TASK DATA section start

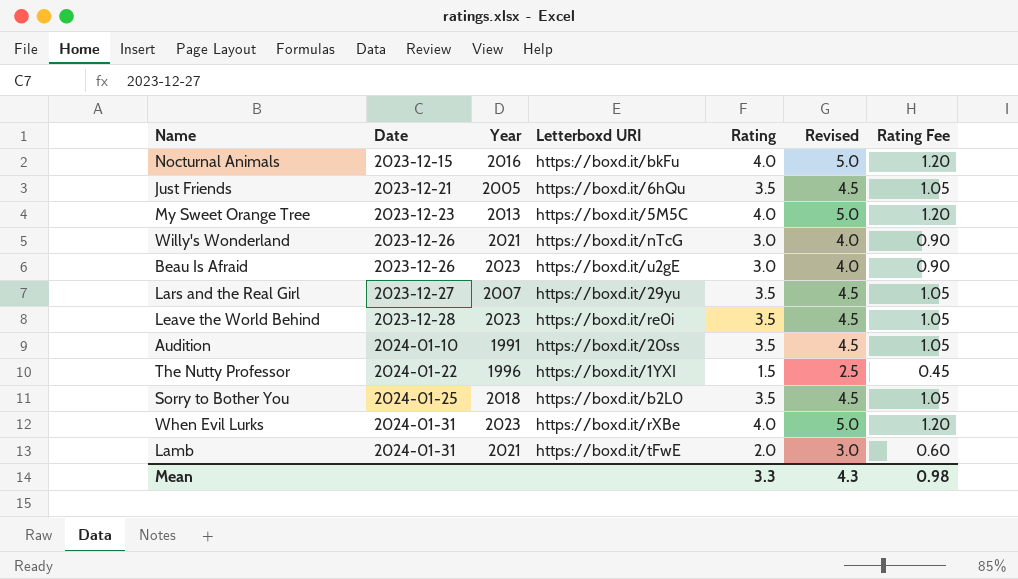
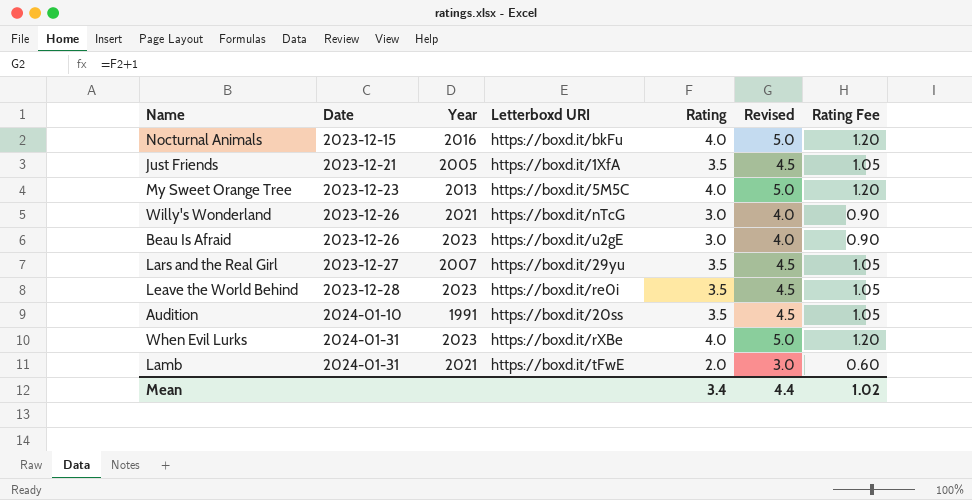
row The Nutty Professor: 2024-01-22 | 1996 | https://boxd.it/1YXI | 1.5 | 2.5 | 0.45 -> none
row Sorry to Bother You: 2024-01-25 | 2018 | https://boxd.it/b2L0 | 3.5 | 4.5 | 1.05 -> none
Just Friends | Letterboxd URI: https://boxd.it/6hQu -> https://boxd.it/1XfA
Mean | Rating: 3.3 -> 3.4
Mean | Revised: 4.3 -> 4.4
Mean | Rating Fee: 0.98 -> 1.02

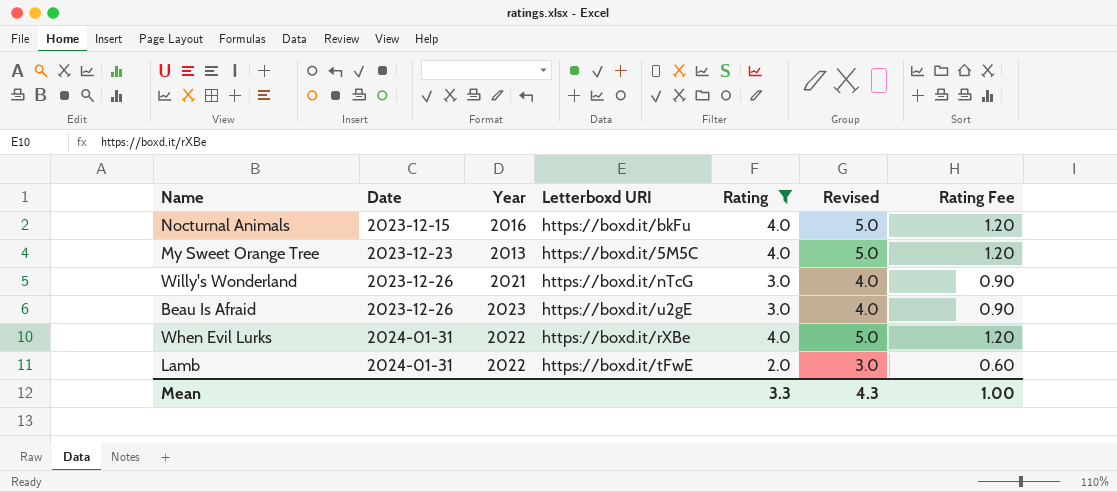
filter: none -> Rating != 3.5
When Evil Lurks | Year: 2023 -> 2022
Lamb | Year: 2021 -> 2022
Mean | Rating: 3.4 -> 3.3
Mean | Revised: 4.4 -> 4.3
Mean | Rating Fee: 1.02 -> 1.00

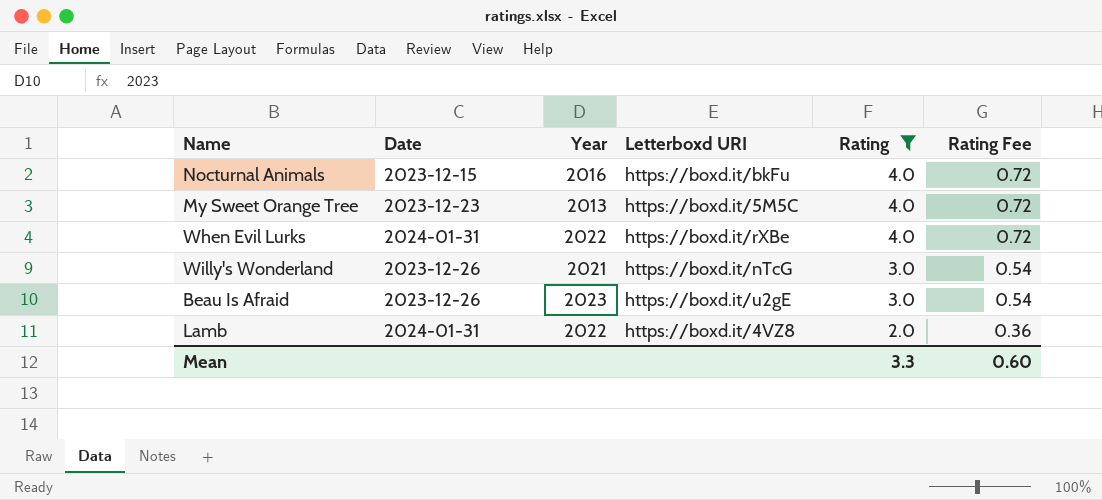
row order: Date ascending -> Rating descending
column Revised | formula: [Rating] + 1 -> none
column Rating Fee | formula: [Rating] * 0.3 -> [Rating] * 0.18
Lamb | Letterboxd URI: https://boxd.it/tFwE -> https://boxd.it/4VZ8
Mean | Rating Fee: 1.00 -> 0.60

TASK DATA section end

_ACTIVITY:_
Nothing but the pictures may be dropped; output the records above exactly.

_RESULT OF THE EXERCISE:_
row The Nutty Professor: 2024-01-22 | 1996 | https://boxd.it/1YXI | 1.5 | 2.5 | 0.45 -> none
row Sorry to Bother You: 2024-01-25 | 2018 | https://boxd.it/b2L0 | 3.5 | 4.5 | 1.05 -> none
Just Friends | Letterboxd URI: https://boxd.it/6hQu -> https://boxd.it/1XfA
Mean | Rating: 3.3 -> 3.4
Mean | Revised: 4.3 -> 4.4
Mean | Rating Fee: 0.98 -> 1.02

filter: none -> Rating != 3.5
When Evil Lurks | Year: 2023 -> 2022
Lamb | Year: 2021 -> 2022
Mean | Rating: 3.4 -> 3.3
Mean | Revised: 4.4 -> 4.3
Mean | Rating Fee: 1.02 -> 1.00

row order: Date ascending -> Rating descending
column Revised | formula: [Rating] + 1 -> none
column Rating Fee | formula: [Rating] * 0.3 -> [Rating] * 0.18
Lamb | Letterboxd URI: https://boxd.it/tFwE -> https://boxd.it/4VZ8
Mean | Rating Fee: 1.00 -> 0.60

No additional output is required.